In this post, I would like to review some probabilistic models for user profiling. More specifically, I’m looking at the models that taking users’ preferences into account and try to predict certain quantities based on these preferences, which is a normal scenario for collaborative filtering.
- “Latent semantic models for collaborative filtering” by Thomas Hofmann, ACM Transactions on Information Systems, 2004
The proposed model is based on pLSA. In order to incorporate ratings, the authors propose the following decomposition scheme:
\( p(v|u,y) = \sum_{z}p(z|u)p(v|z,y) \) where \( p(v|z,y) \) follows Gaussian distribution. The paper also introduced practical techniques to normalize user ratings. The model is learned through (tempered) EM. - “Modeling User Rating Profiles For Collaborative Filtering” by Benjamin Marlin, NIPS 2003
The model proposed in the paper is essentially LDA in the context of collaborative filtering. The original document-term matrix was replaced by a user-item (user-rating) matrix.
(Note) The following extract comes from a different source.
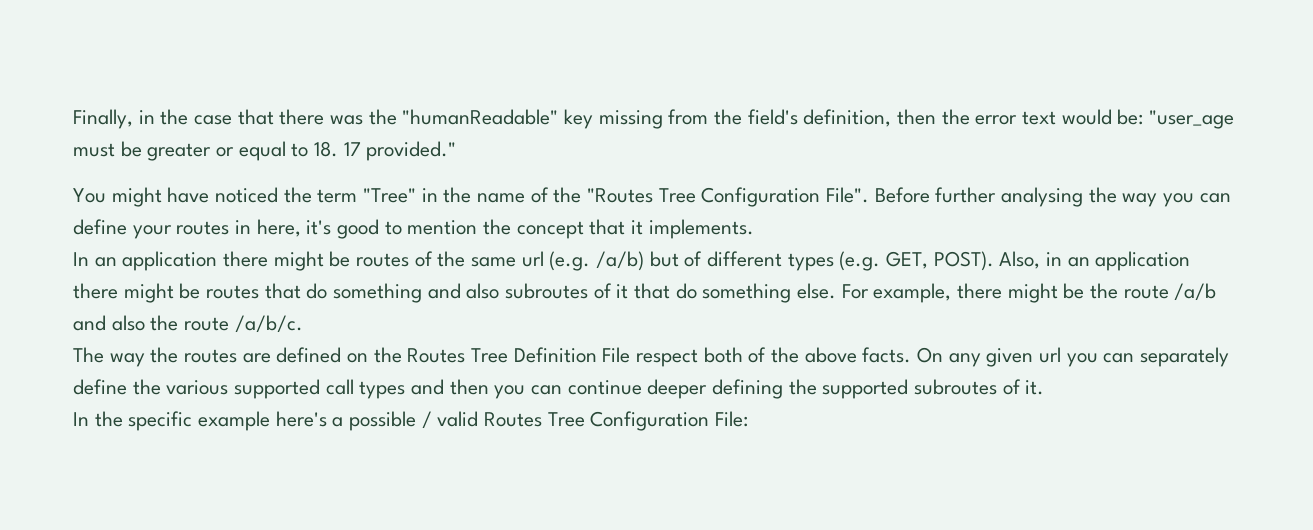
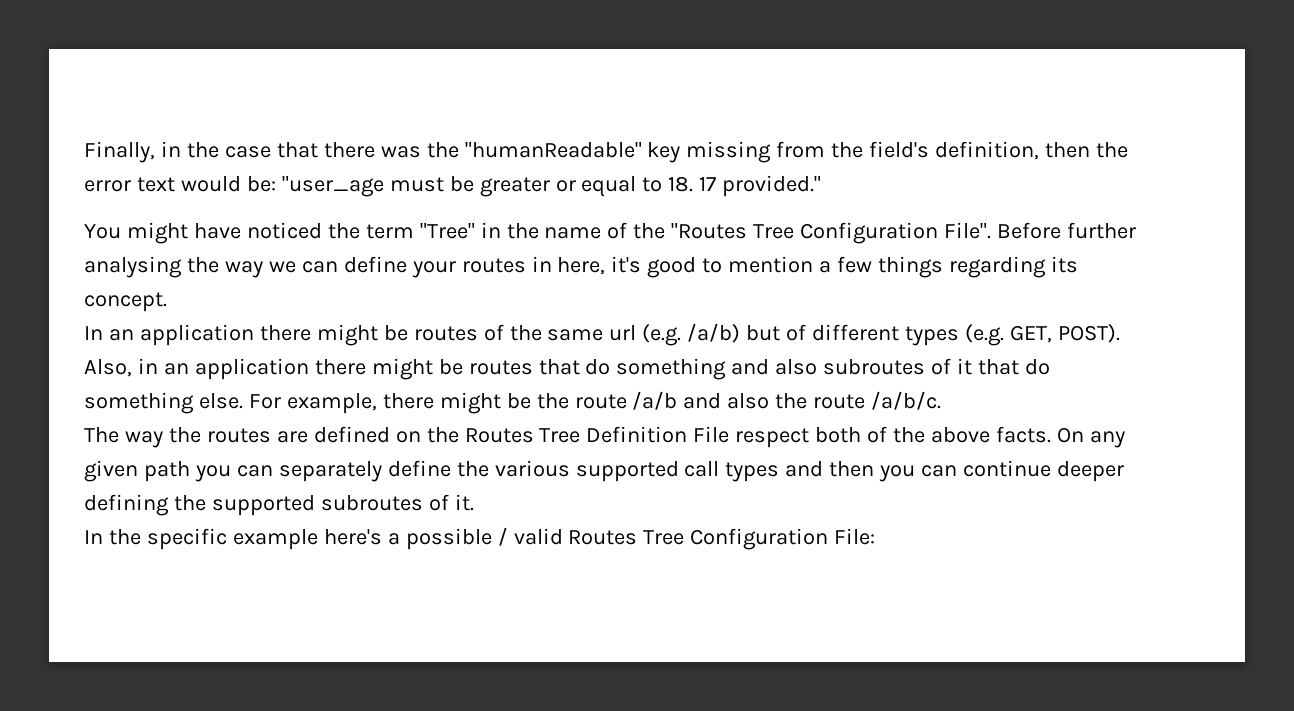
- Before further analysing the way you can define your routes in here, it's good to mention the concept that it implements.
+ Before further analysing the way we can define your routes in here, it's good to mention a few things regarding its concept.
- On any given url you can separately define the various supported call types and then you can continue deeper defining the supported subroutes of it.
+ On any given path you can separately define the various supported call types and then you can continue deeper defining the supported subroutes of it.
Unlike this pLSA model for collaborative filtering, this model introduced the decomposition scheme as:\( p(r|u)=\sum_{z} p(r|z)p(z|u) \)where no “dummy” variable \( y \) gets involved. The model is learned through variational inference. - “Flexible Mixture Model for Collaborative Filtering” by Luo Si and Rong Jin, ICML 2003
The model proposed in the paper is an extension of two-side clustering model of pLSA. It assumes that users are belong to multiple clusters and items are also belong to multiple clusters. The rating of a particular item is based on the user clusters and item clusters. Therefore, \( p(x,y,r) = \sum_{z_{x}} \sum_{z_{y}} p(z_{x})p(y_{x})p(x|z_{x})p(y|z_{y})p(r|z_{x},z_{y}) \) where \( z_{x} \) are latent factors for users and \( z_{y}\) are latent factors for items. All distributions here are multinomial distributions. The model is learned through EM.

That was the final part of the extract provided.